L'homme en sucre

narjiss-au-pays-du-fromage

 Je suis un homme en sucre. Longtemps, j’ai cru que j’étais fait d’une substance supérieure fiasant de moi un chef désigné qui attire les autres, les guide, les protège et les nourrit. C’était peut-être vrai. Mais, ma mère m’a patiemment arrosé de son indifférence et de son mépris jusqu'à ce je devienne difforme, éphémère. A son contact, je me suis liquéfié et figé des milliers de fois que je n’ai rien pu garder de ma substance originelle.

Ma première femme est partie assez vite en se rendant compte que je n’étais pas un roc mais un morceau de sucre. A chaque fois qu’il fallait que je me montre solide, je me suis montré fragile.

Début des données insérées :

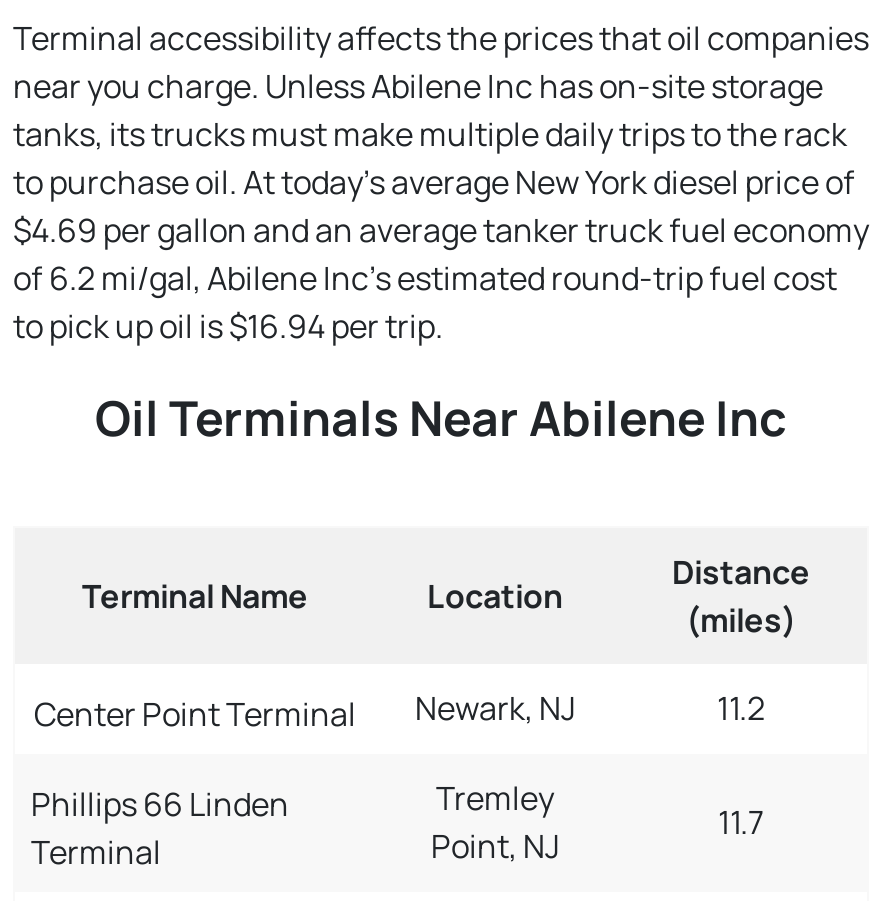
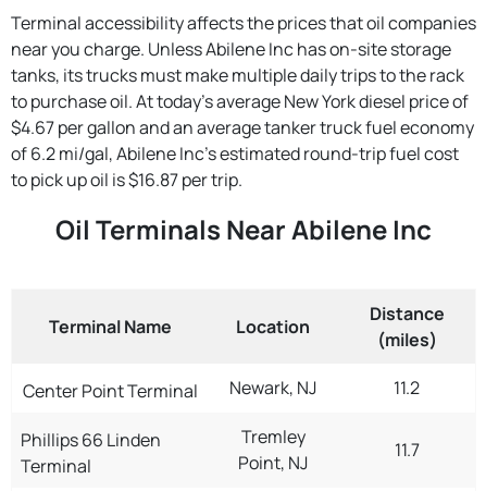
[13,207,869,251] $4.69 per gallon and an average tanker truck fuel economy -> [11,115,474,139] $4.67 per gallon and an average tanker truck fuel economy
[13,303,443,347] to pick up oil is $16.94 per trip. -> [11,167,242,191] to pick up oil is $16.87 per trip.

A chaque fois, je me suis décomposé devant les responsabilités. A chaque fois, j’étais absent quand elle avait le plus besoin de moi.

Après ç’était difficile. Je n’ai rencontré que des femmes en régime sans sucre. On dirait qu’elles étaient toutes diabétiques. Elles m’ont toutes servi aux autres avec frustration ou m’ont consommé jusqu’à ce qu’elles se rendent compte du danger.

J’ai fini pourtant par rencontrer ma deuxième femme qui a compris que je ne pouvais être qu’un agrément. Elle a accepté de me consommer avec modération, de temps à autre comme un écart car elle aussi, se méfie du sucre. Elle a accepté  de me racler avec une spatule à chaque fois que je revenais, de chez ma mère, désagrégé. A chaque fois, elle a réussi de recomposer quelque chose qui ressemblait à un mari et un père de famille.

Et oui, je suis père de quatre enfants qui savent bien qui est l’essentiel et qui est l’agrément. Ils ne m’accordent aucune importance, aucun crédit ; mais sont contents de m’avoir sous la main pour agrémenter leurs soirées et leurs vies par quelques anecdotes vieillottes. Oh ! Ils finissent bien par me dire que je radote et que je mens parce que je raconte les mêmes histoires avec des versions différentes ; pour changer un peu, quoi !

Je suis heureux d’avoir été sauvé par ma deuxième femme ; sinon j’aurai disparu depuis longtemps dans l’insignifiance que ma mère m’a toujours réservée. Je suis heureux que ma femme m’ait gardé sans plus d’illusion pour jouer mon rôle de comparse…avec brio quand même car j’ai tout ce qu’il faut : l’éducation, les manières et la gueule. J’ai apporté quelques vieux meubles, j’ai un peu travaillé, un peu ruiné mes associés, un peu compromis l’héritage de ma femme.

Mais, finalement, je n’ai pas fait trop de dégâts. Ce qui m’ennuie, c’est que mes fils sont eux aussi en sucre ... Enfin, ils trouveront bien des femmes qui aiment les douceurs.